Fine Sculpture by African-American Artists

Our fall 2019 auction of African-American Fine Art featured a fine selection of sculpture. Two of Augusta Savage’s most well-known works, Gamin, circa 1929, and Lift Every Voice and Sing (The Harp) are featured, alongside a superb example of Sargent Johnson’s work in terra cotta. An early work by artist Richard Hunt, whose sculpture can be seen in museums across the country, lends a playful note to the section, while evocative works by Elizabeth Catlett and Selma Burke provide contemplative counterpoints.


Selma Burke

Selma Burke’s Sadness is among the most significant works by Burke to come to auction.
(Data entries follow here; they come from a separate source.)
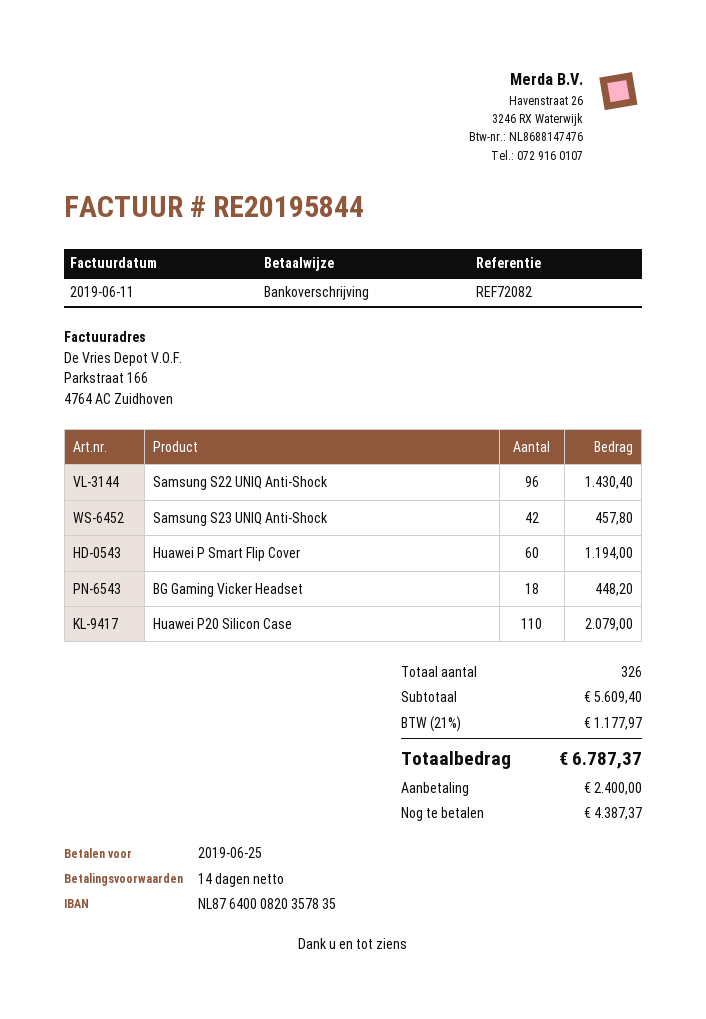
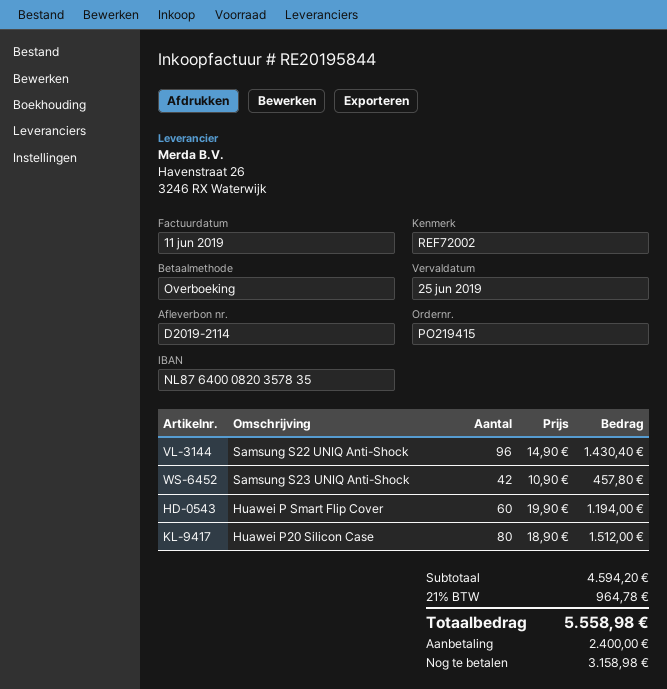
reference: REF72082 -> REF72002
BG Gaming Vicker Headset: 18 for 448.20 -> none
Huawei P20 Silicon Case: 110 for 2079.00 -> 80 for 1512.00
subtotal: 5609.40 -> 4594.20
tax: 21% = 1177.97 -> 21% = 964.78
total: 6787.37 -> 5558.98
balance: 4387.37 -> 3158.98

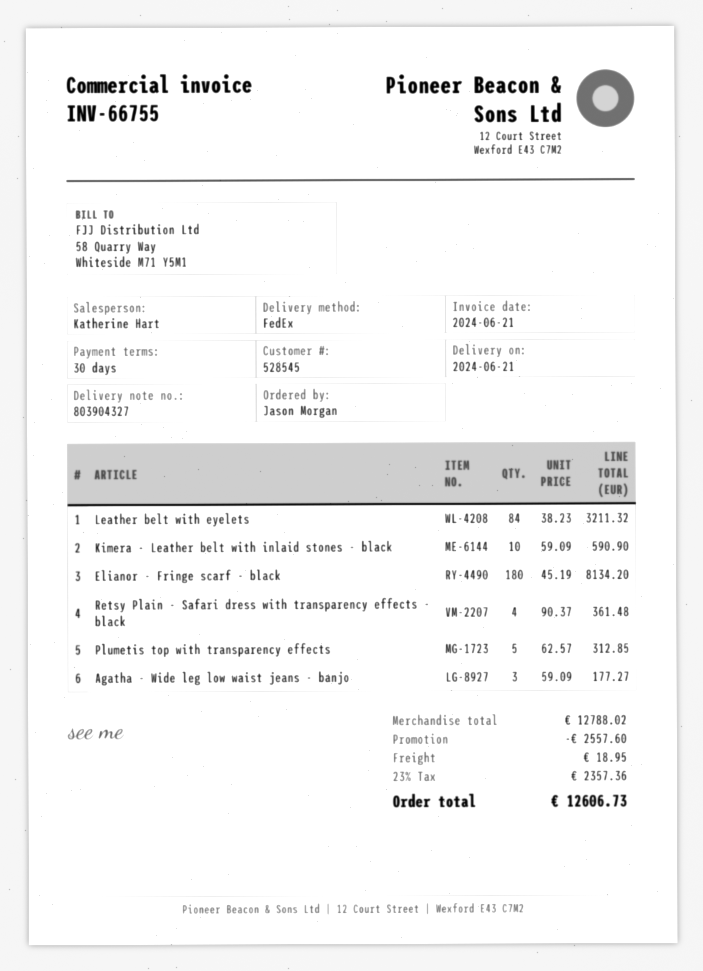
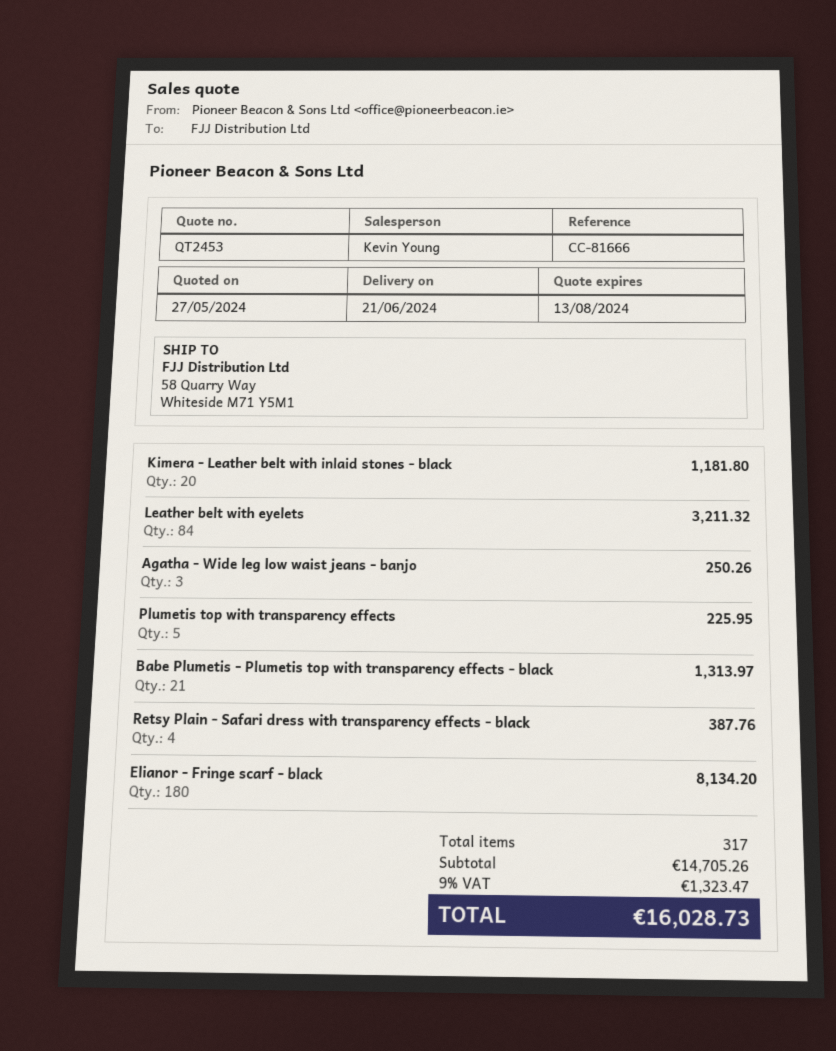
sales rep: Katherine Hart -> Kevin Young
Kimera - Leather belt with inlaid stones - black: 10 for 590.90 -> 20 for 1181.80
Retsy Plain - Safari dress with transparency effects - black: 4 for 361.48 -> 4 for 387.76
Plumetis top with transparency effects: 5 for 312.85 -> 5 for 225.95
Agatha - Wide leg low waist jeans - banjo: 3 for 177.27 -> 3 for 250.26
Babe Plumetis - Plumetis top with transparency effects - black: none -> 21 for 1313.97
subtotal: 12788.02 -> 14705.26
discount: 2557.60 -> none
shipping: 18.95 -> none
tax: 23% = 2357.36 -> 9% = 1323.47
total: 12606.73 -> 16028.73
While her sculpture is scarce, her most famous work can be seen by almost anyone: she’s best-known for the bas-relief portrait of Franklin Delano Roosevelt that came to be put on the dime. Sadness, carved in green marble, dates to 1970 and relates to a 1951 version of the figure that can be found in the Selma Burke Collection at Spelman College’s Museum of Fine Art.

Selma Burke, Sadness, carved green marble, 1970.

Elizabeth Catlett

The two sculptures in the auction by Elizabeth Catlett show the scope of her career. A striking modern cast bronze portrait of her granddaughter Naima dates to 1998—one of the artist’s last works in bronze—while a large carved mahogany sculpture of a seated woman is the earliest wood sculpture by Catlett to come to auction. The auction also features several lithographs and linoleum cuts by Catlett, who was also a prolific printmaker.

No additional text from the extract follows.